---------- Records

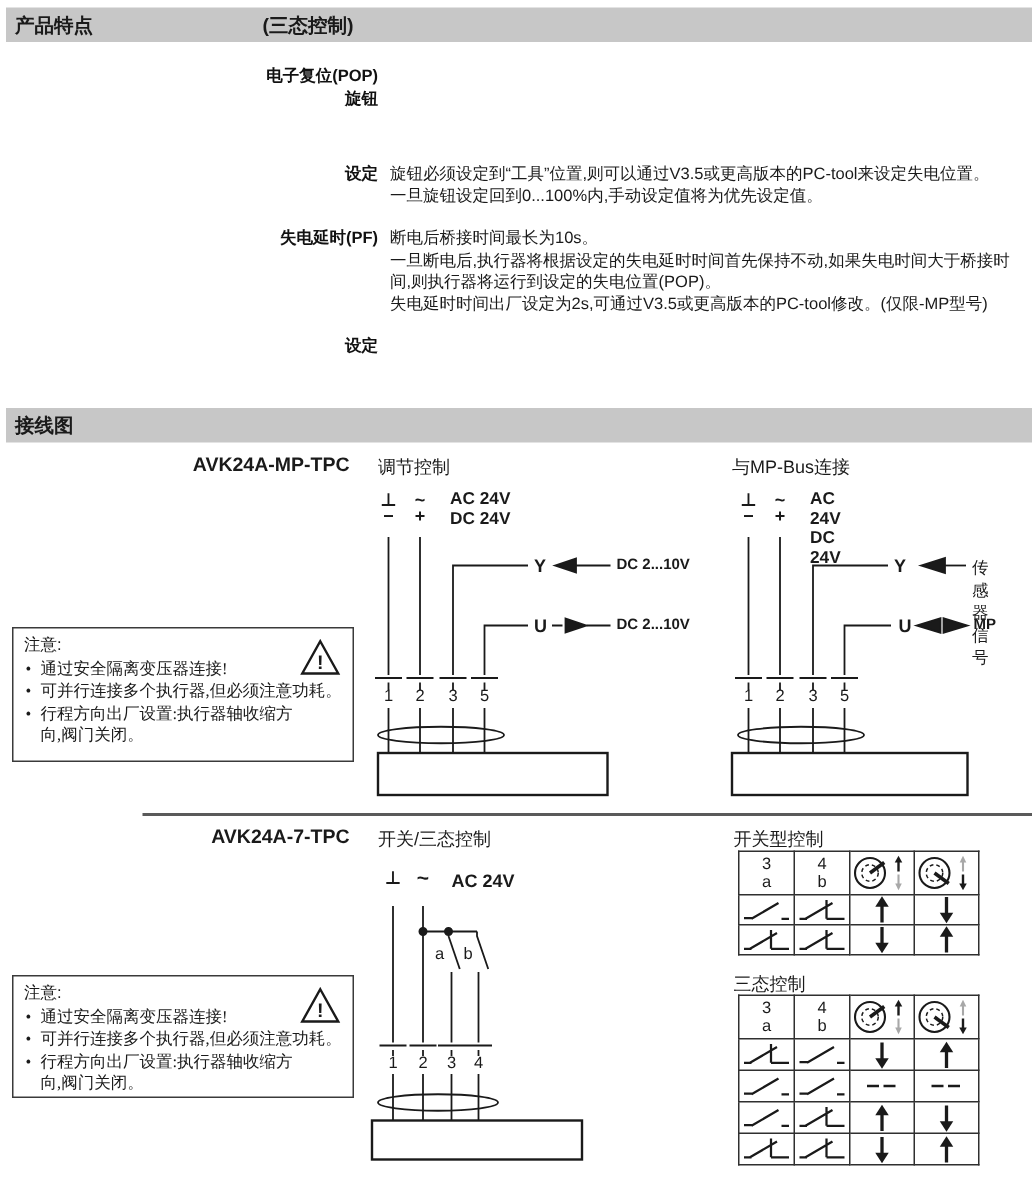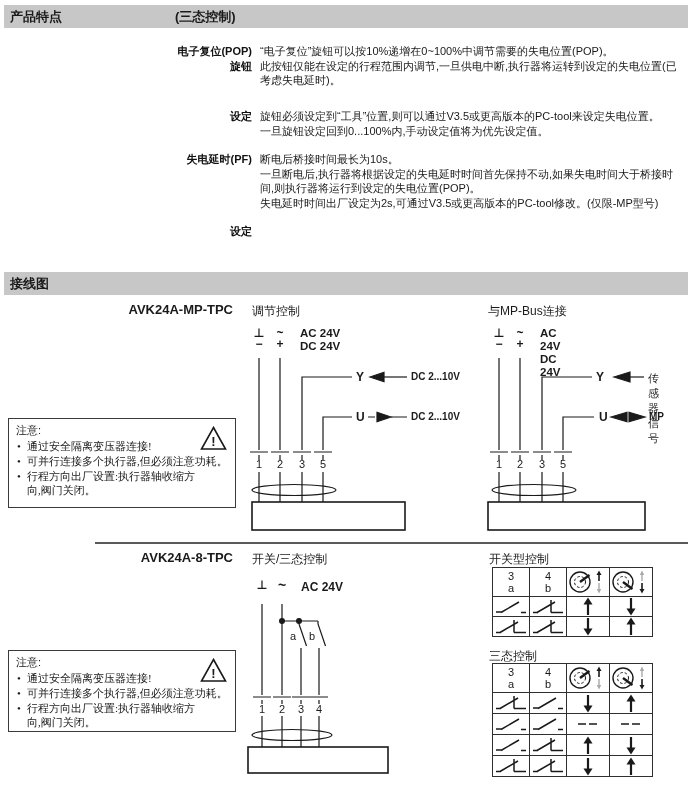--- a/index.html
+++ b/index.html
@@ -64,8 +64,6 @@
 <div class="feat" style="top:44px;">
   <div class="lab">电子复位(POP)
 旋钮</div>
-  <div class="txt">“电子复位”旋钮可以按10%递增在0~100%中调节需要的失电位置(POP)。
-此按钮仅能在设定的行程范围内调节,一旦供电中断,执行器将运转到设定的失电位置(已考虑失电延时)。</div>
 </div>
 <div class="feat" style="top:109px;">
   <div class="lab">设定</div>

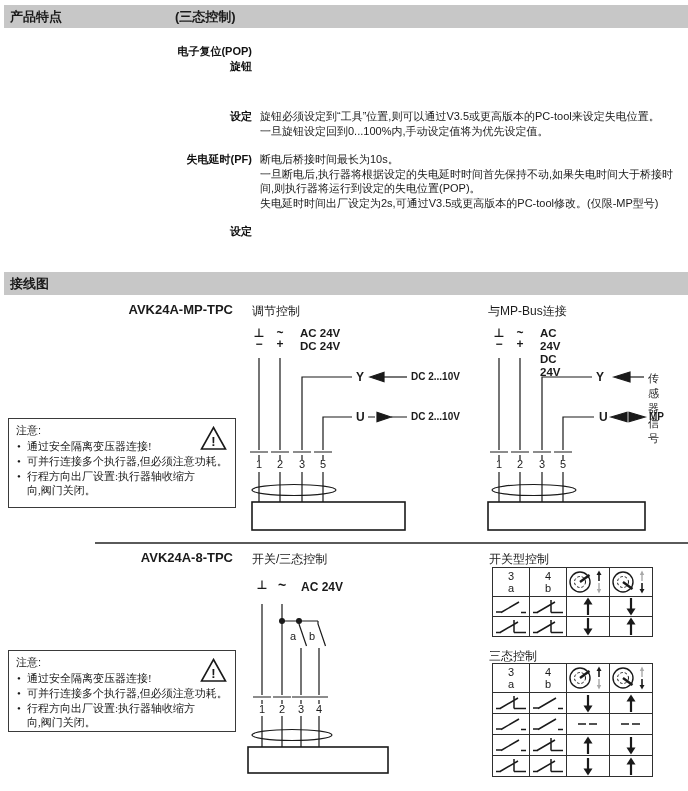--- a/index.html
+++ b/index.html
@@ -167,7 +167,7 @@
 <div class="sep" style="top:542px;"></div>
 
 <div class="sec" style="top:548px; height:243px;">
-  <div class="model">AVK24A-8-TPC</div>
+  <div class="model">AVK24A-7-TPC</div>
   <div class="dtitle" style="left:252px;">开关/三态控制</div>
 
   <svg class="abs" style="left:0; top:0;" width="688" height="243">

--------------------

**Requirement:**
Would you repeat each line of the listing exactly, skipping any picture?

**Reply to the exercise:**
--- a/index.html
+++ b/index.html
@@ -64,8 +64,6 @@
 <div class="feat" style="top:44px;">
   <div class="lab">电子复位(POP)
 旋钮</div>
-  <div class="txt">“电子复位”旋钮可以按10%递增在0~100%中调节需要的失电位置(POP)。
-此按钮仅能在设定的行程范围内调节,一旦供电中断,执行器将运转到设定的失电位置(已考虑失电延时)。</div>
 </div>
 <div class="feat" style="top:109px;">
   <div class="lab">设定</div>

--- a/index.html
+++ b/index.html
@@ -167,7 +167,7 @@
 <div class="sep" style="top:542px;"></div>
 
 <div class="sec" style="top:548px; height:243px;">
-  <div class="model">AVK24A-8-TPC</div>
+  <div class="model">AVK24A-7-TPC</div>
   <div class="dtitle" style="left:252px;">开关/三态控制</div>
 
   <svg class="abs" style="left:0; top:0;" width="688" height="243">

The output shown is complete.